A faithful copy of the data is the goal; set it down exactly, without the images.

__Information__.
━━━━━━━━━━━━━━━━━━━━

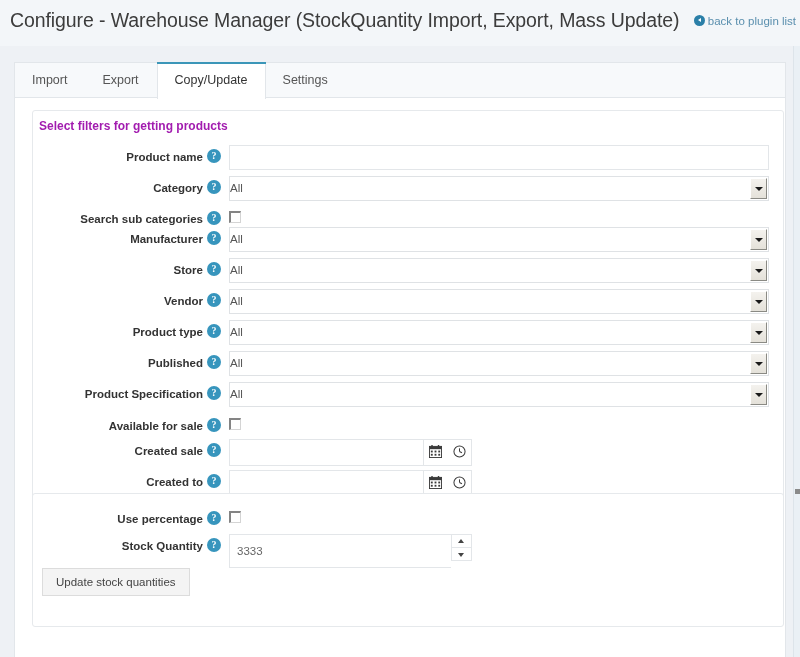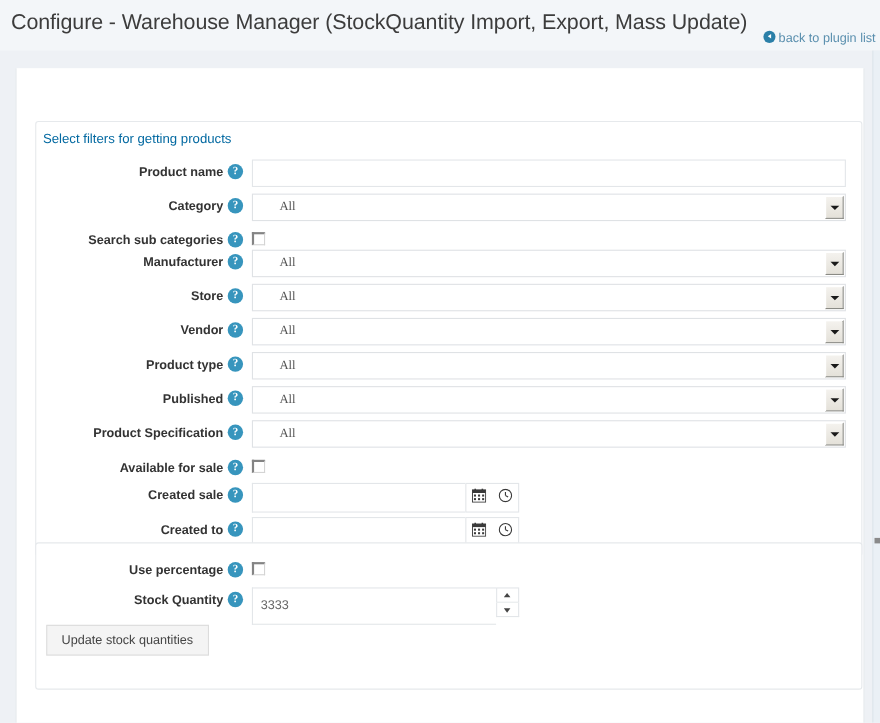--- a/index.html
+++ b/index.html
@@ -26,21 +26,21 @@
     color: #3c3c3c;
     font-weight: 400;
     letter-spacing: -0.1px;
     vertical-align: middle;
   }
   .back-link {
     display: inline-block;
     margin-left: 10px;
     vertical-align: middle;
     position: relative;
-    top: 14px;
+    top: 0;
     color: #5a8fae;
     font-size: 11.5px;
     text-decoration: none;
     cursor: pointer;
     text-align: center;
   }
   .back-link .back-icon {
     display: inline-block;
     width: 11px; height: 11px;
     border-radius: 50%;
@@ -111,22 +111,22 @@
     border: 1px solid #e6e9ec;
     border-radius: 3px;
   }
   #filters-panel { left: 32px; top: 110px; width: 752px; height: 396px; }
   #stock-panel   { left: 32px; top: 493px; width: 752px; height: 134px; }
 
   .panel-heading {
     position: absolute;
     left: 6px; top: 8px;
     font-size: 12px;
-    font-weight: normal;
-    color: #0369a1;
+    font-weight: bold;
+    color: #a21caf;
   }
 
   
   .row { position: absolute; left: 0; width: 100%; height: 28px; }
   .label {
     position: absolute;
     left: 0; width: 170px;
     text-align: right;
     font-size: 11.5px;
     font-weight: bold;
@@ -164,25 +164,24 @@
 
   
   .select-wrap {
     position: relative;
     width: 540px; height: 25px;
     border: 1px solid #dfe2e5;
     background: #ffffff;
   }
   .select-wrap .sel-value {
     position: absolute;
-    left: 24px; top: 0;
+    left: 0; top: 0;
     line-height: 23px;
     font-size: 11.5px;
     color: #555;
-    font-family: Liberation Serif, serif;
   }
   .select-wrap .sel-arrow {
     position: absolute;
     right: 1px; top: 1px;
     width: 17px; height: 21px;
     background: linear-gradient(to bottom, #f4f2ee, #e4e1d9);
     border-left: 1px solid #ffffff;
     border-top: 1px solid #ffffff;
     border-right: 1px solid #8a8a84;
     border-bottom: 1px solid #8a8a84;
@@ -302,20 +301,21 @@
 
   <div class="page-header">
     <span class="page-title">Configure - Warehouse Manager (StockQuantity Import, Export, Mass Update)</span>
     <a class="back-link">
       <span class="back-icon"></span><span>back to plugin list</span>
     </a>
   </div>
 
   <div class="card"></div>
 
+  <div class="tabs" id="tabs"><div class="tab"><span>Import</span></div><div class="tab"><span>Export</span></div><div class="tab active"><span>Copy/Update</span></div><div class="tab"><span>Settings</span></div></div>
 
   <div class="panel" id="filters-panel">
     <div class="panel-heading">Select filters for getting products</div>
     <div id="filters-rows">
         <div class="row" style="top: 34px;">
           <div class="label">Product name</div>
           <div class="help-icon">?</div>
           <div class="field" style="left: 196px;"><input class="text-input" type="text" style=""></div>
         </div>
         <div class="row" style="top: 65px;">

━━━━━━━━━━━━━━━━━━━━

__Solution below__.
--- a/index.html
+++ b/index.html
@@ -26,21 +26,21 @@
     color: #3c3c3c;
     font-weight: 400;
     letter-spacing: -0.1px;
     vertical-align: middle;
   }
   .back-link {
     display: inline-block;
     margin-left: 10px;
     vertical-align: middle;
     position: relative;
-    top: 14px;
+    top: 0;
     color: #5a8fae;
     font-size: 11.5px;
     text-decoration: none;
     cursor: pointer;
     text-align: center;
   }
   .back-link .back-icon {
     display: inline-block;
     width: 11px; height: 11px;
     border-radius: 50%;
@@ -111,22 +111,22 @@
     border: 1px solid #e6e9ec;
     border-radius: 3px;
   }
   #filters-panel { left: 32px; top: 110px; width: 752px; height: 396px; }
   #stock-panel   { left: 32px; top: 493px; width: 752px; height: 134px; }
 
   .panel-heading {
     position: absolute;
     left: 6px; top: 8px;
     font-size: 12px;
-    font-weight: normal;
-    color: #0369a1;
+    font-weight: bold;
+    color: #a21caf;
   }
 
   
   .row { position: absolute; left: 0; width: 100%; height: 28px; }
   .label {
     position: absolute;
     left: 0; width: 170px;
     text-align: right;
     font-size: 11.5px;
     font-weight: bold;
@@ -164,25 +164,24 @@
 
   
   .select-wrap {
     position: relative;
     width: 540px; height: 25px;
     border: 1px solid #dfe2e5;
     background: #ffffff;
   }
   .select-wrap .sel-value {
     position: absolute;
-    left: 24px; top: 0;
+    left: 0; top: 0;
     line-height: 23px;
     font-size: 11.5px;
     color: #555;
-    font-family: Liberation Serif, serif;
   }
   .select-wrap .sel-arrow {
     position: absolute;
     right: 1px; top: 1px;
     width: 17px; height: 21px;
     background: linear-gradient(to bottom, #f4f2ee, #e4e1d9);
     border-left: 1px solid #ffffff;
     border-top: 1px solid #ffffff;
     border-right: 1px solid #8a8a84;
     border-bottom: 1px solid #8a8a84;
@@ -302,20 +301,21 @@
 
   <div class="page-header">
     <span class="page-title">Configure - Warehouse Manager (StockQuantity Import, Export, Mass Update)</span>
     <a class="back-link">
       <span class="back-icon"></span><span>back to plugin list</span>
     </a>
   </div>
 
   <div class="card"></div>
 
+  <div class="tabs" id="tabs"><div class="tab"><span>Import</span></div><div class="tab"><span>Export</span></div><div class="tab active"><span>Copy/Update</span></div><div class="tab"><span>Settings</span></div></div>
 
   <div class="panel" id="filters-panel">
     <div class="panel-heading">Select filters for getting products</div>
     <div id="filters-rows">
         <div class="row" style="top: 34px;">
           <div class="label">Product name</div>
           <div class="help-icon">?</div>
           <div class="field" style="left: 196px;"><input class="text-input" type="text" style=""></div>
         </div>
         <div class="row" style="top: 65px;">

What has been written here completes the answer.